Microsoft today kicked off its Ignite 2021 conference with cloud security announcements that underscore its focus on enterprise cloud protection, particularly for multicloud environments.
The company is extending its native cloud security posture management (CSPM) and workload protection capabilities to Amazon Web Services (AWS) within a suite called Microsoft Defender for Cloud, formerly known as Azure Security Center and Azure Defender. These platforms had been two sides of one product; now, Microsoft is simplifying by bringing them under one name.
Microsoft Defender for Cloud will now let organizations secure AWS and Azure environments from one place without dependencies on the AWS Security Hub. Its approach connects AWS environments using the AWS API and doesn’t depend on cloud offerings such as AWS Security Hub.

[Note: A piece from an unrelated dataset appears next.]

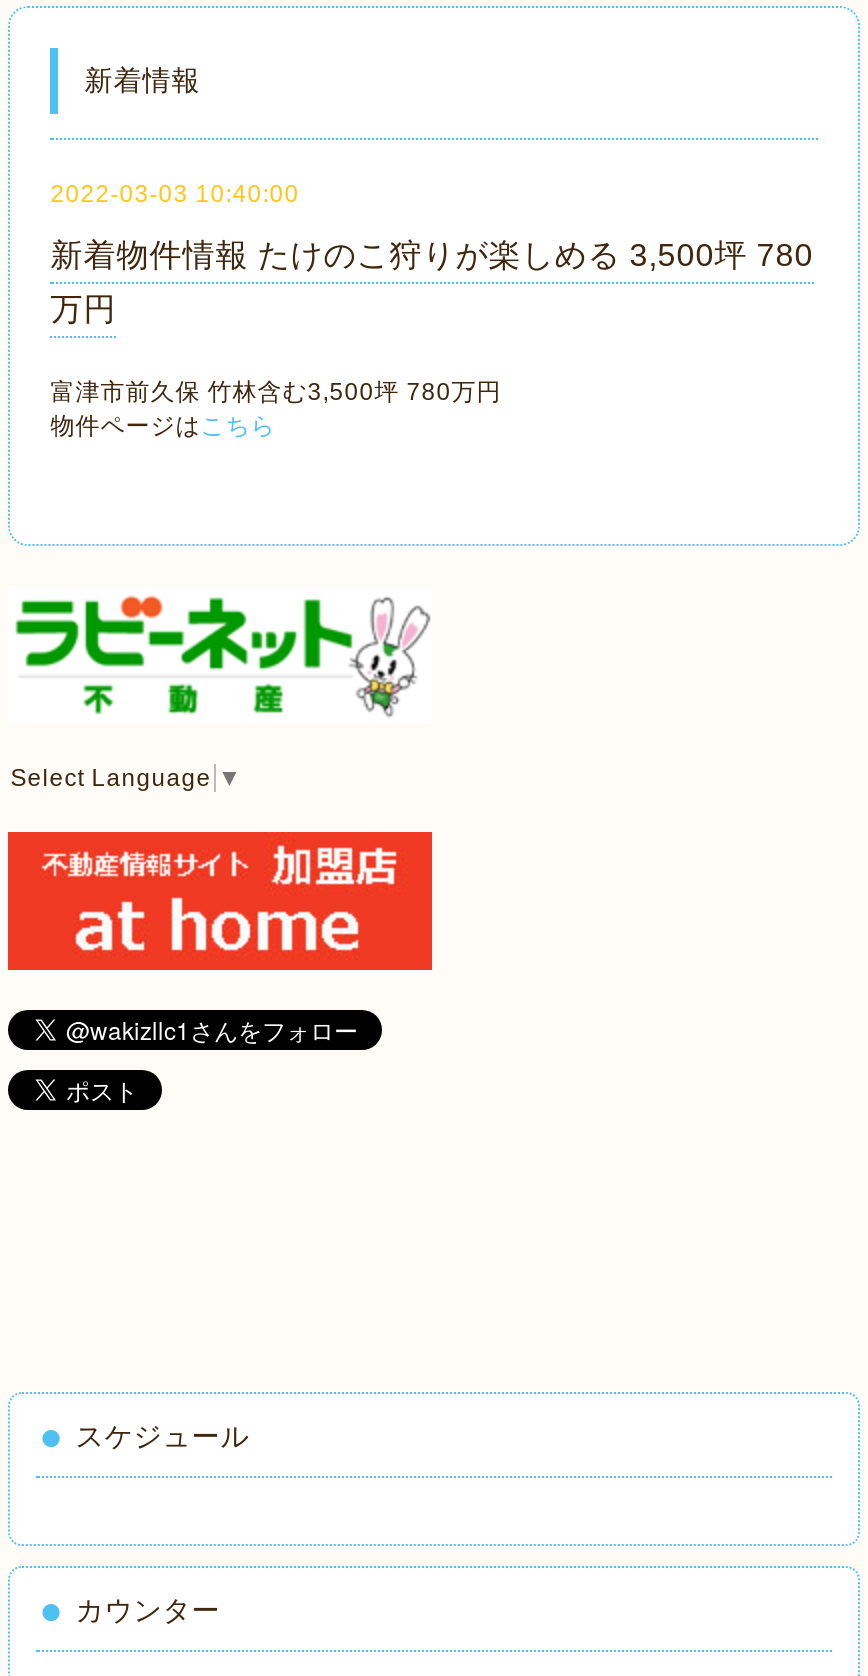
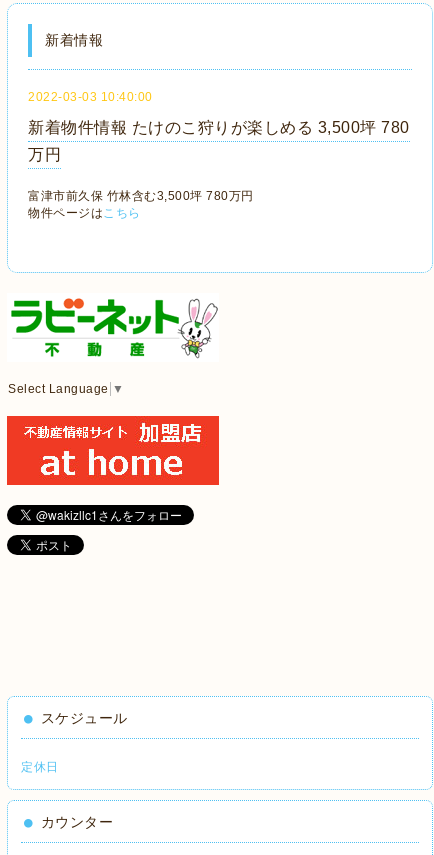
+ 定休日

Connecting AWS master accounts automatically onboards existing and future accounts.
With this setup, AWS security recommendations are shown alongside Azure recommendations in the Microsoft Defender for Cloud portal. Microsoft says it has implemented more than 160 out-of-the-box recommendations across infrastructure- and platform-as-a-service offerings; however, security teams can also create their own recommendations and standards to meet specific internal requirements.
The company plans to extend the same kinds of protections to Google Cloud Platform in the future, says Eric Doerr, corporate vice president for cloud security at Microsoft. Organizations are challenged to handle security amid the complicated transition to cloud, and these changes are intended to make the process easier.
“When I talk to customers today, I think they’re struggling,” he says. “They’re just struggling with the complexity. They’re trying to rethink aspects of their business functions — line-of-business apps, infrastructure. It’s a messy transition.” And as companies balance their business needs with security, risk, and compliance, it only takes one slipup for an attacker to break in.
Microsoft began rolling out cross-cloud features with Azure Arc, which lets customers use Azure management tools in their hybrid cloud environments. Over time, Doerr says, a common request was for an outside view of the attack surface. Microsoft acquired RiskIQ, which builds threat intel and management across Microsoft cloud, AWS, and other clouds so that in addition to the inside-out view of an organization Microsoft provided, admins could see an environment from the outside-in, as an attacker would.
Now, the company’s objective is to deepen its protection in AWS and make it simpler for organizations to get started. “We’re trying to help the customer get a big-picture view of everything they have from a cloud infrastructure and applications perspective,” Doerr adds.
The CSPM support for AWS, for example “is very much tailor-made for AWS,” he says. “Think about it as really deeply understanding the different types of misconfigurations, the types of threats that exist in AWS.” While there are similarities in terms of the type of threats businesses are worried about and the configurations needed, Doerr acknowledges there are differences in exactly how the platform is configured and each platform demands its own unique guidance.
In addition to its own recommendations for assessing security posture, Microsoft extended its workload protection capabilities to Amazon’s Kubernetes service to give security teams more unified visibility across multicloud workloads. They can now onboard AWS accounts to use CSPM, as well as server and container workload protection capabilities.
The company also announced Microsoft Defender for Business, a new service that will enter public preview later this month and has been built to bring enterprise-grade endpoint security to small and midsize business with up to 300 employees.
Azure Purview Integration
Among today’s cloud security announcements were new product integrations such as the integration between Microsoft Defender for Cloud and Azure Purview, a data governance tool that gives organizations insight into sensitivity of data in multicloud and on-premises workloads.
“How do you know, as an organization, all the different databases you have, all the data that you have scattered across your cloud infrastructure?” says Doerr. “How do you find and inventory it, how do you classify it, how do you start controlling it and managing it and protecting it?”
Microsoft added an “information protection” tile in Defender for Cloud to show scan coverage, recommendations, and alerts. It also added new filters so security teams can filter for sensitive data and better prioritize security policy enforcement and alert investigation across resources. Doerr says one of the things Microsoft is trying to do with the tool is consider variations in data businesses consider sensitive, which may vary. While personally identifiable information is sensitive to everyone, some companies create classification schemas for sensitive data that flows from document stores.
“The integration with Azure Purview extends your security visibility in Defender for Cloud from infrastructure resources down into your data,” Microsoft’s Gilad Elyashar wrote in a blog post on the news, “enabling an entirely new way to prioritize resources for security teams.”